[Exercise brief]:
After finding the line containing "script to work." below, please output that line and each following one through the line containing "(106, 597) none", exactly as written.

[Data for the task]:
__________

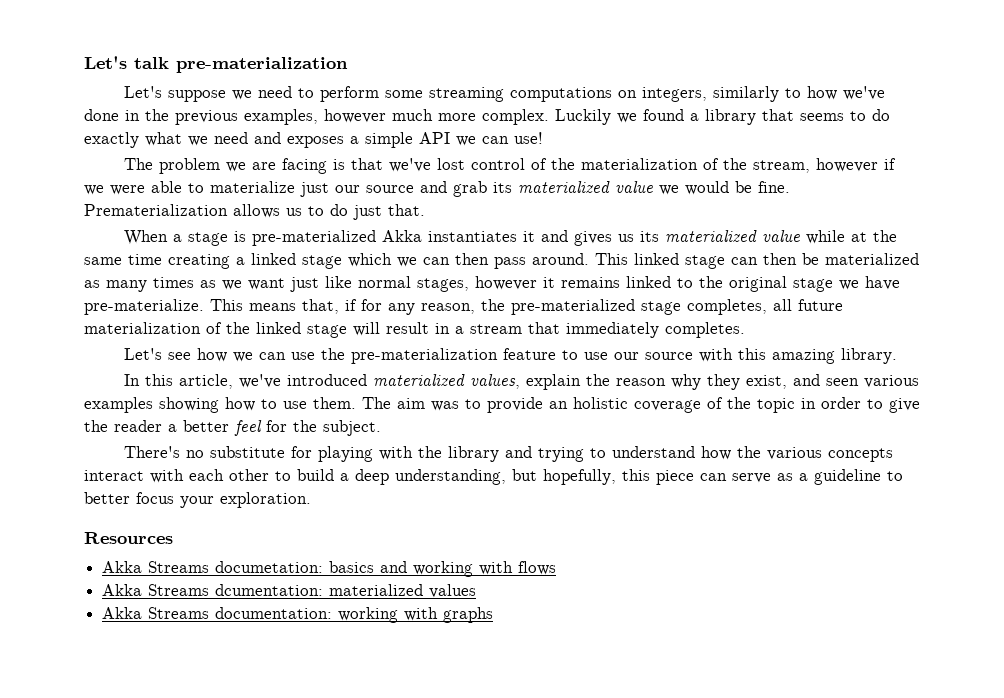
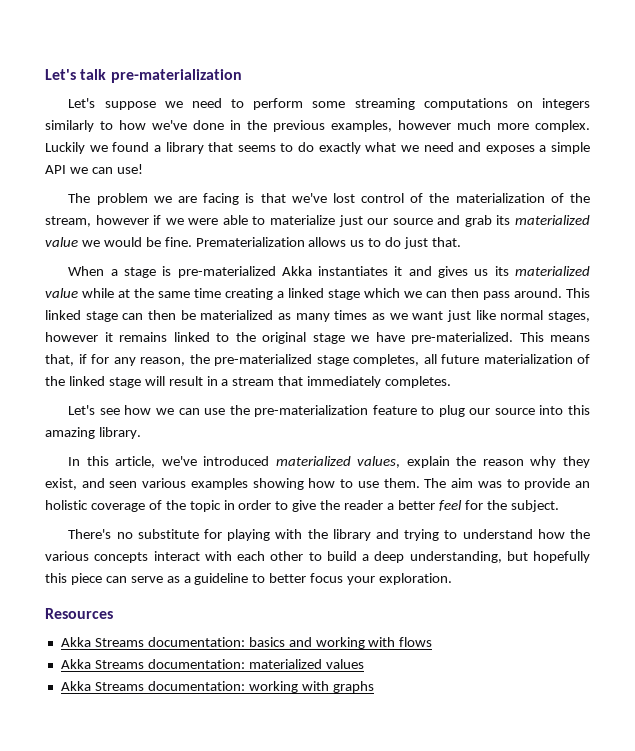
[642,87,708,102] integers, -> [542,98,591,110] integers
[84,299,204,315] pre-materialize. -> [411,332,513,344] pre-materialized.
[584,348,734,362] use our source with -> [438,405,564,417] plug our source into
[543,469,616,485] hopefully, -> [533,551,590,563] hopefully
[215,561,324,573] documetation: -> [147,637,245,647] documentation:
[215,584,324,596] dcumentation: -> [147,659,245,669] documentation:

__________

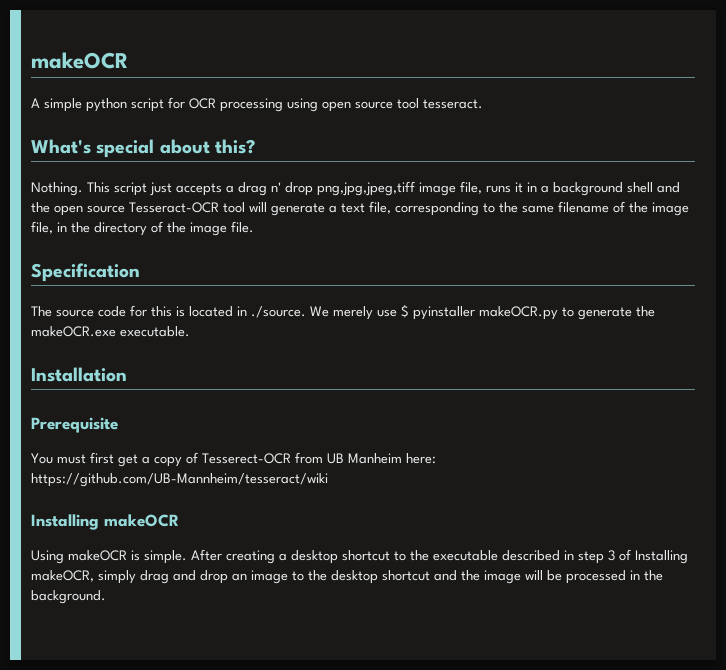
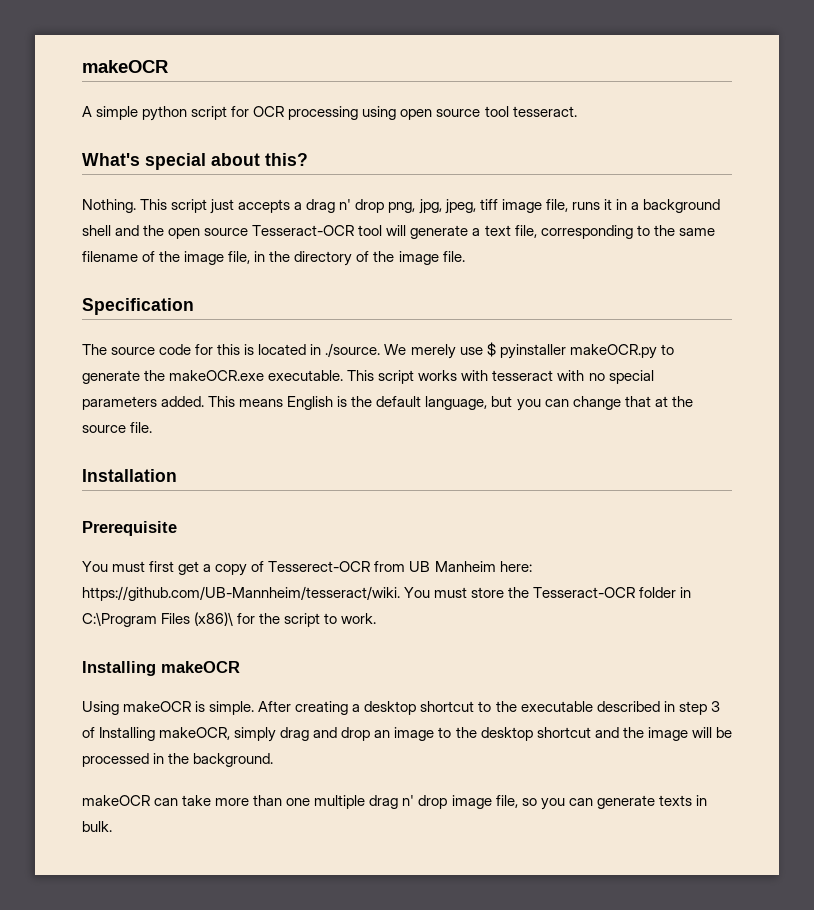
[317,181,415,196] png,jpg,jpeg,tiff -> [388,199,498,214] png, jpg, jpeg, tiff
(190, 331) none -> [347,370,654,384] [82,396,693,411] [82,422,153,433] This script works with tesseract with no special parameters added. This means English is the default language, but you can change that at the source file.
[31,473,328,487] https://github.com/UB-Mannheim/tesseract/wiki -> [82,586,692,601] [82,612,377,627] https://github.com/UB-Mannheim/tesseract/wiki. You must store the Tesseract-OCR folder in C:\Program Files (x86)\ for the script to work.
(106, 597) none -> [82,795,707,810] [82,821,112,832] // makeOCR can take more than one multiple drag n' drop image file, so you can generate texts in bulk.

__________

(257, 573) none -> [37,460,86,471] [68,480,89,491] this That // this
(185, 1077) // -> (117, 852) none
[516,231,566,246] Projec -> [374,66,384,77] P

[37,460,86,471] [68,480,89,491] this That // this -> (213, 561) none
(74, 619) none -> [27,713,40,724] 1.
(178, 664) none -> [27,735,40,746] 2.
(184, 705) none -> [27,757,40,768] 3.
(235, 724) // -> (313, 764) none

__________

[Result for this exercise]:
[31,473,328,487] https://github.com/UB-Mannheim/tesseract/wiki -> [82,586,692,601] [82,612,377,627] https://github.com/UB-Mannheim/tesseract/wiki. You must store the Tesseract-OCR folder in C:\Program Files (x86)\ for the script to work.
(106, 597) none -> [82,795,707,810] [82,821,112,832] // makeOCR can take more than one multiple drag n' drop image file, so you can generate texts in bulk.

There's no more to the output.